I certificati bianchi, cosa sono, a cosa servono

Con il D.M. 20/07/04, il ministero delle Attività produttive e quello della Tutela dell’ambiente e del territorio hanno introdotto un sistema innovativo in tema di promozione dell’efficienza e del risparmio energetico, basato sullo scambio di titoli commercializzabili: i titoli di Efficienza energetica (TEE), anche noti come certificati bianchi (CB), emessi dal Gestore del Mercato Elettrico, a favore dei distributori di energia elettrica, con l’intento di certificare la riduzione dei consumi derivante da interventi e progetti finalizzati a ottimizzare l’efficienza energetica.

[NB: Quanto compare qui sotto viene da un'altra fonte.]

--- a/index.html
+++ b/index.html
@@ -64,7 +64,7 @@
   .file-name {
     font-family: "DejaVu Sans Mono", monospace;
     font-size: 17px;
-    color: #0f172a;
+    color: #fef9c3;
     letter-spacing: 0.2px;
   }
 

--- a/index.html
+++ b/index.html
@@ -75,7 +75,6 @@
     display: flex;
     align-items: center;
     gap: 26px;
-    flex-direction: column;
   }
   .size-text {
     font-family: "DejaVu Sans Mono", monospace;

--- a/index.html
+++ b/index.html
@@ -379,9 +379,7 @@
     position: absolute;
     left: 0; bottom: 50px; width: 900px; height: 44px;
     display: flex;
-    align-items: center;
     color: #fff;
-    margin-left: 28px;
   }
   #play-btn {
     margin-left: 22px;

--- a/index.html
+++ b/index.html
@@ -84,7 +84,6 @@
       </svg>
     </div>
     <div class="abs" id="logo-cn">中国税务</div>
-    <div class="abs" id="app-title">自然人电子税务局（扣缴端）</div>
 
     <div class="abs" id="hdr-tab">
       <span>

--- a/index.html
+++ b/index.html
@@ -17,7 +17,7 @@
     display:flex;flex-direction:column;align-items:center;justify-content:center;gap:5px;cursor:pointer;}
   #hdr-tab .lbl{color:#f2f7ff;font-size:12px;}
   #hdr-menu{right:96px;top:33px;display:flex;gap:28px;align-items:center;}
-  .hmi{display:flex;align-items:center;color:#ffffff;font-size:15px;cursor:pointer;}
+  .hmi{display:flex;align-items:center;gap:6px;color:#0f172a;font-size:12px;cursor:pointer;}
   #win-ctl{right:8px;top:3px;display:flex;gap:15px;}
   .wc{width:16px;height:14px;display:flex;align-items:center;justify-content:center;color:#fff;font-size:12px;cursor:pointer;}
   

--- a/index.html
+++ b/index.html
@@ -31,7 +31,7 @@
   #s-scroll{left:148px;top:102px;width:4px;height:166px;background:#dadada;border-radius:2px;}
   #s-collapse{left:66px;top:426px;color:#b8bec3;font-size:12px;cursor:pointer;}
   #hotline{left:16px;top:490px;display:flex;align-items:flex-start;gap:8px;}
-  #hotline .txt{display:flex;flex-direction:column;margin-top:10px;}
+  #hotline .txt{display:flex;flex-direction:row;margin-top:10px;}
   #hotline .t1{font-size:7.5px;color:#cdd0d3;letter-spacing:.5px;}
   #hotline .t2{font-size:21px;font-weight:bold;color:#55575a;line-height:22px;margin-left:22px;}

Entrati in vigore dal 2005, i certificati bianchi sono titoli negoziabili, possono essere scambiati e valorizzati sulla piattaforma di mercato gestita dal GME o attraverso contrattazioni bilaterali. A tal fine, tutti i soggetti ammessi al meccanismo sono inseriti nel Registro Elettronico dei Titoli di Efficienza Energetica del GME. Il valore economico dei titoli è definito nelle sessioni di scambio sul mercato e un certificato equivale al risparmio di una Tonnellata Equivalente di Petrolio (TEP). Da una parte anche questo sistema innovativo ha presentato delle criticità quali: la difficile interazione con gli altri sistemi di incentivazione (certificati verdi), la debolezza degli interventi attuati, caratterizzati da tecniche innovative solo per il breve periodo e quindi non destinate a eco-innovazioni tecnologiche radicali, la mancanza di un data base pubblico dove ricercare i criteri di valutazione applicati, in modo tale da rendere generalizzabile e fruibile a tutti un modello già implementato e approvato.

Dall’altra, le grandi potenzialità di tale strumento sono testimoniate dai risultati soddisfacenti conseguiti in questi anni di operatività: nel 2017 si sono registrati 1,31 Mtep di risparmi, pari a una riduzione di emissione nell’atmosfera di circa 5 Mt di CO2.

Con il decreto del ministero dello Sviluppo economico del 31 luglio 2009 è stata istituita una nuova tipologia di certificati definiti “Certificazioni di origine per impianti alimentati da fonti di energia rinnovabile. Si tratta di titoli da assegnare ai produttori di energia elettrica da fonti rinnovabili in relazione all’energia elettrica, effettivamente prodotta e immessa in rete in ciascun anno solare, volti a promuovere la trasparenza dei contratti di vendita di energia rinnovabile.